Añadir agua destilada doble para ajustar el volumen final para compensar la posible evaporación. Preparar alícuotas de diez mililitros. Para preparar los pozos de valoración y calibración de una placa de 96 pozos, transfiera dos alícuotas de stock de gel a una coctelera incubadora de 75 grados Celsius.
Para cada pozo de valoración, agregue 1,4 nanomoles de ADN de referencia, proteína de factor de transcripción, a una concentración final de 20-60 nanomoles, 0,2 milivarios de TDT y el tampón de unión a 240 microlitros del gel fundido. Mezcle bien invirtiendo y agitando el tubo. A continuación, pipetee lentamente 200 microlitros por pozo del gel que contiene ADN en los pozos de valoración designados de una placa de 96 pozos.

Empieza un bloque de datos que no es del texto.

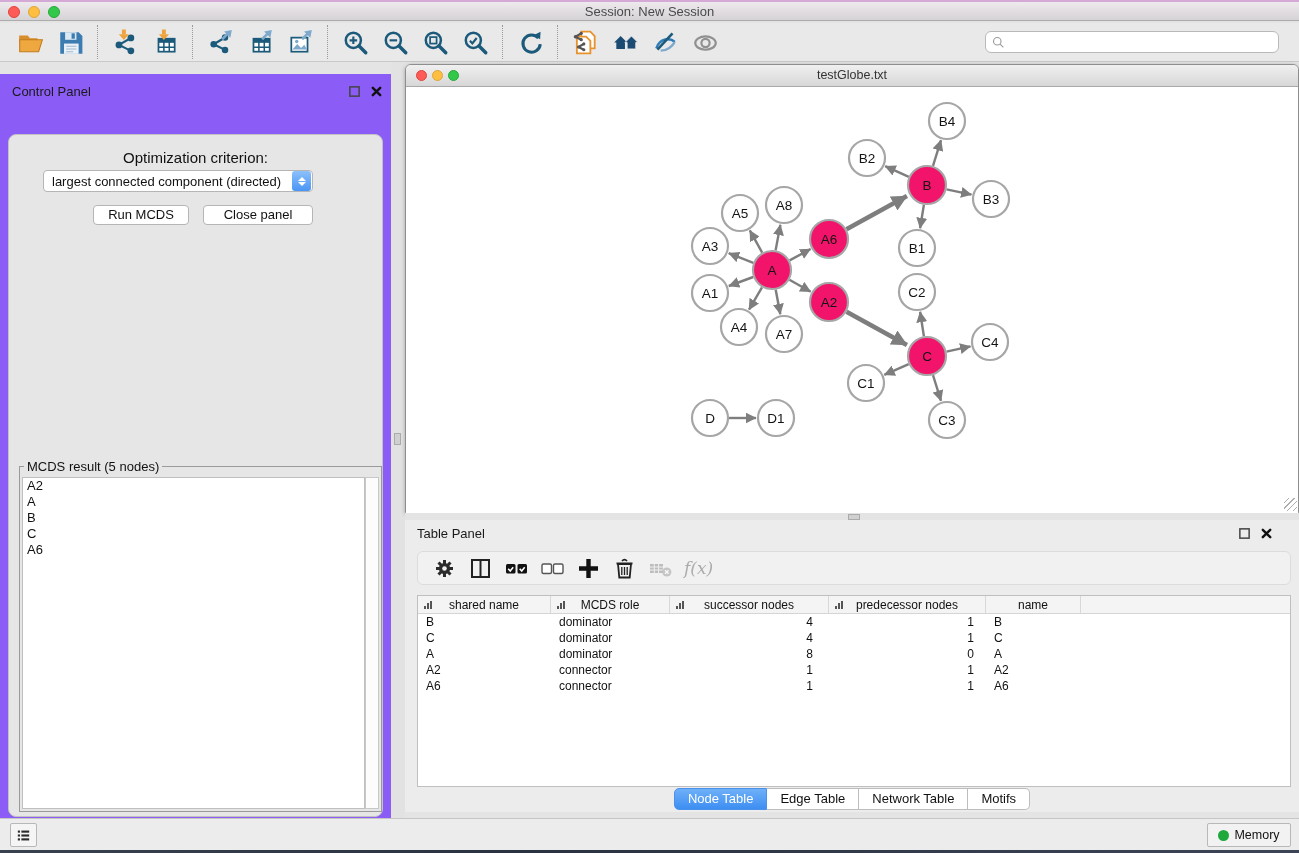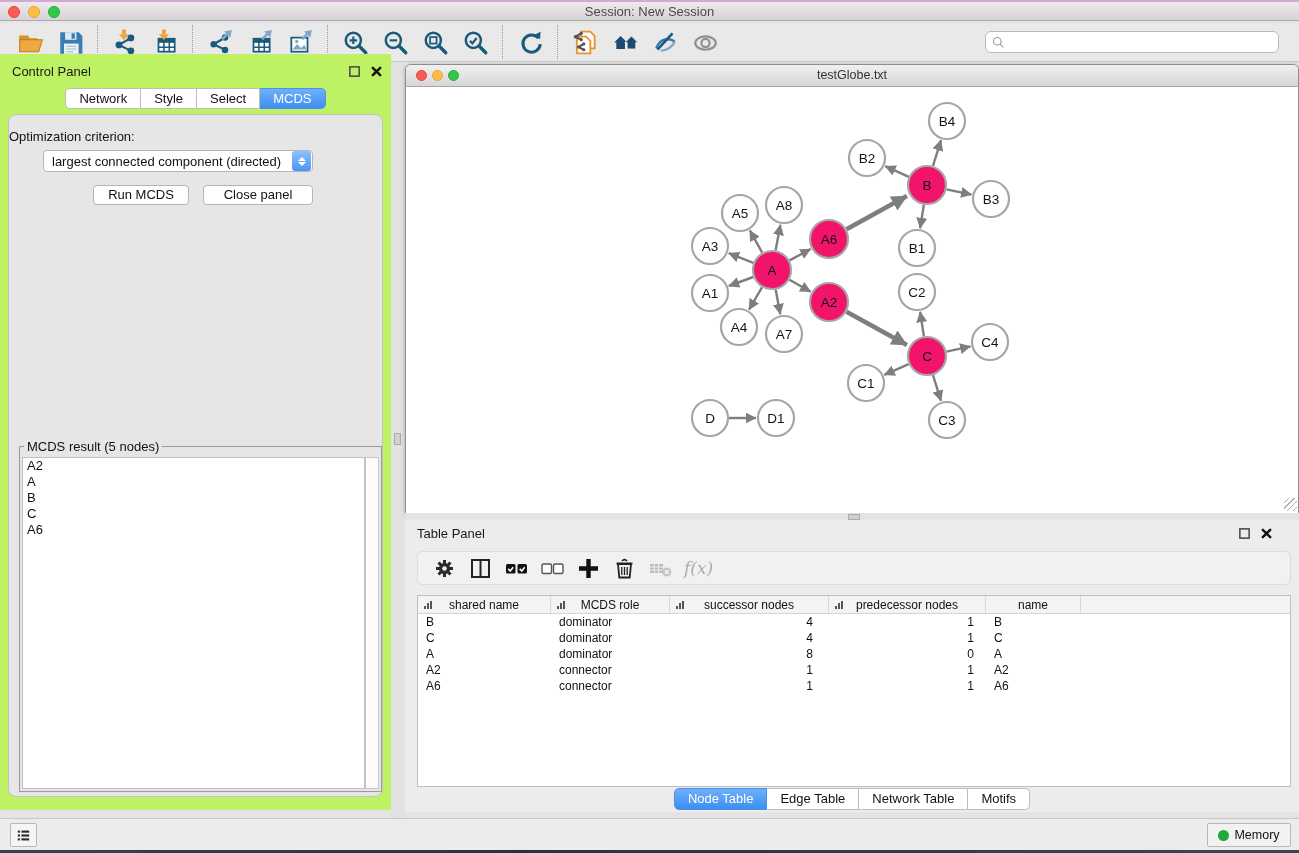--- a/index.html
+++ b/index.html
@@ -29,7 +29,7 @@
   .searchbox input { border:none; outline:none; flex:1; font-size:12px; margin-left:4px; background:transparent; }
 
   
-  .control-panel { position:absolute; left:0; top:54px; width:391px; height:756px; background:#bef264; }
+  .control-panel { position:absolute; left:0; top:74px; width:391px; height:756px; background:#8b5cf6; }
   .cp-header { position:absolute; left:12px; right:8px; top:8px; height:18px; font-size:13px; color:#1a1a1a;
     display:flex; align-items:center; }
   .panel-ctls { margin-left:auto; display:flex; gap:9px; align-items:center; }

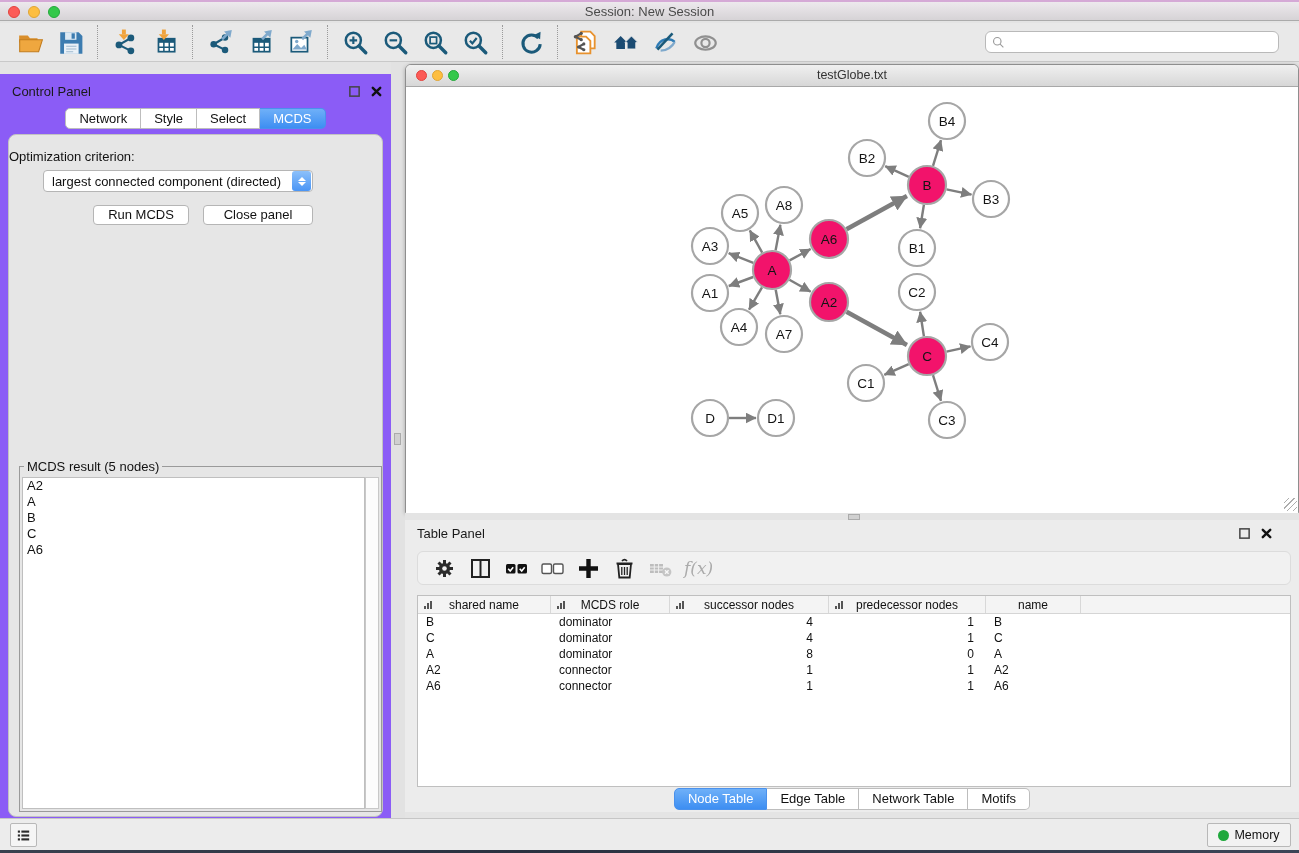--- a/index.html
+++ b/index.html
@@ -301,12 +301,6 @@
           </svg>
       </span>
     </div>
-    <div class="tabrow" id="cp-tabs">
-        <div class="tab">Network</div>
-        <div class="tab">Style</div>
-        <div class="tab">Select</div>
-        <div class="tab active">MCDS</div>
-      </div>
     <div class="cp-content">
       <div class="opt-label">Optimization criterion:</div>
       <div class="dropdown">

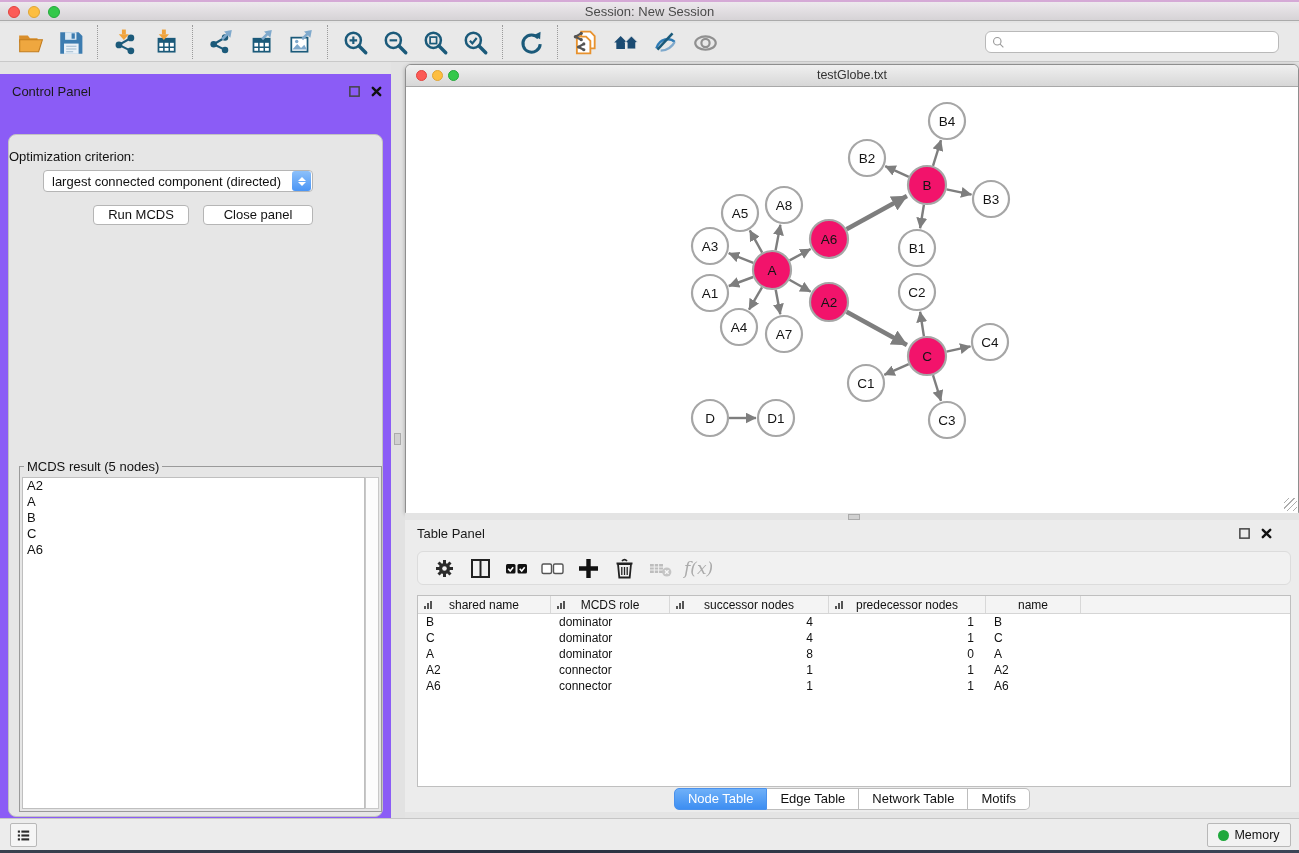--- a/index.html
+++ b/index.html
@@ -42,7 +42,7 @@
   .tab.active { background:linear-gradient(#6FB0F8,#3D8EF2); color:#fff; border-color:#4A91EC; }
   .cp-content { position:absolute; left:8px; top:60px; width:375px; height:683px; background:#E6E6E6;
     border:1px solid #C2C2C2; border-radius:8px; }
-  .opt-label { position:absolute; left:0; right:0; top:14px; text-align:left; font-size:13px; color:#111; }
+  .opt-label { position:absolute; left:0; right:0; top:14px; text-align:center; font-size:15px; color:#111; }
   .dropdown { position:absolute; left:34px; top:35px; width:270px; height:22px; background:#fff;
     border:1px solid #B5B5B5; border-radius:4px; display:flex; align-items:center; }
   .dropdown .val { flex:1; font-size:13px; padding-left:8px; color:#111; white-space:nowrap; overflow:hidden; }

Para cada pozo de calibración, añada 5 nanomoles de colorante azul del nilo a 240 microlitros del gel fundido. Evitando las burbujas de aire, pipetee lentamente 200 microlitros de la solución de gel que contiene tinte en cinco a seis pozos de la placa de 96 pozos. Coloque el gel sobre una superficie perfectamente horizontal e incubar durante diez minutos a temperatura ambiente, y otros 10 minutos a 4 grados centígrados.
Utilice un lector de placas de varios pozos para comprobar la homogeneidad de los niveles de altura del gel en diferentes pozos de la placa. Para preparar la solución de ADN de la competencia, primero combine el ADN de referencia etiquetado, la proteína y el tampón de unión concentrado triple. A continuación, mezcle 20 microlitros de la solución con 40 microlitros de cada una de las soluciones de ADN de la competencia recocido.
Para cada pozo de calibración, combine las cantidades adecuadas de una de las soluciones de ADN de la competencia recocido y el tampón de unión concentrado triple que contiene 15 soluciones de colorante azul del nilo milimétrico. Por último, añada 50 microlitros de las soluciones mixtas de la competencia en la parte superior de los geles de la forma más simultánea posible. Para comenzar la adquisición de imágenes, coloque la placa de 96 pozos en la etapa del microscopio.
Luego, tome series temporales de imágenes de pozos de pila Z hasta desvincular completamente la proteína del ADN de referencia. Realice el ensayo de valoración de acuerdo con el manuscrito. A continuación, utilice el software HiP-FA para crear curvas de valoración para secuencias individuales de la competencia.
A continuación, haga clic en el botón de exportación para obtener la constante de disociación y la concentración de la proteína activa en cada pozo de valoración. Tenga especial cuidado al pipetear las soluciones de gel que son viscosas. El pipeteo inexacto puede reducir la precisión para la determinación de las constantes de disociación.
En este estudio, se aplica el método HiP-FA para determinar las preferencias de unión al ADN de un factor de transcripción B-zipped. Gigante, de la red genética de segmentación de moscas. La alta similitud de los PWM para las réplicas que se prepararon manualmente o utilizando técnicas de automatización demostró la alta reproducibilidad del método HiP-FA.
PWM obtenidos por este método y otros métodos son en general similares. Sin embargo, se pueden observar desviaciones significativas en las posiciones dos y siete del motivo central donde las mutaciones pueden conducir a una pérdida completa de unión, o una unión mucho más fuerte que las mediciones anteriores. Utilizamos HiP-FA para generar refinamientos para las fijaciones de decenas de factor de transcripción y muestra que obtiene al final una mejor predicción de datos.
Creemos que su medida de alta precisión puede ser muy útil para entender mejor la unión TF-DNA para todo el sistema o para todo tipo de interacciones.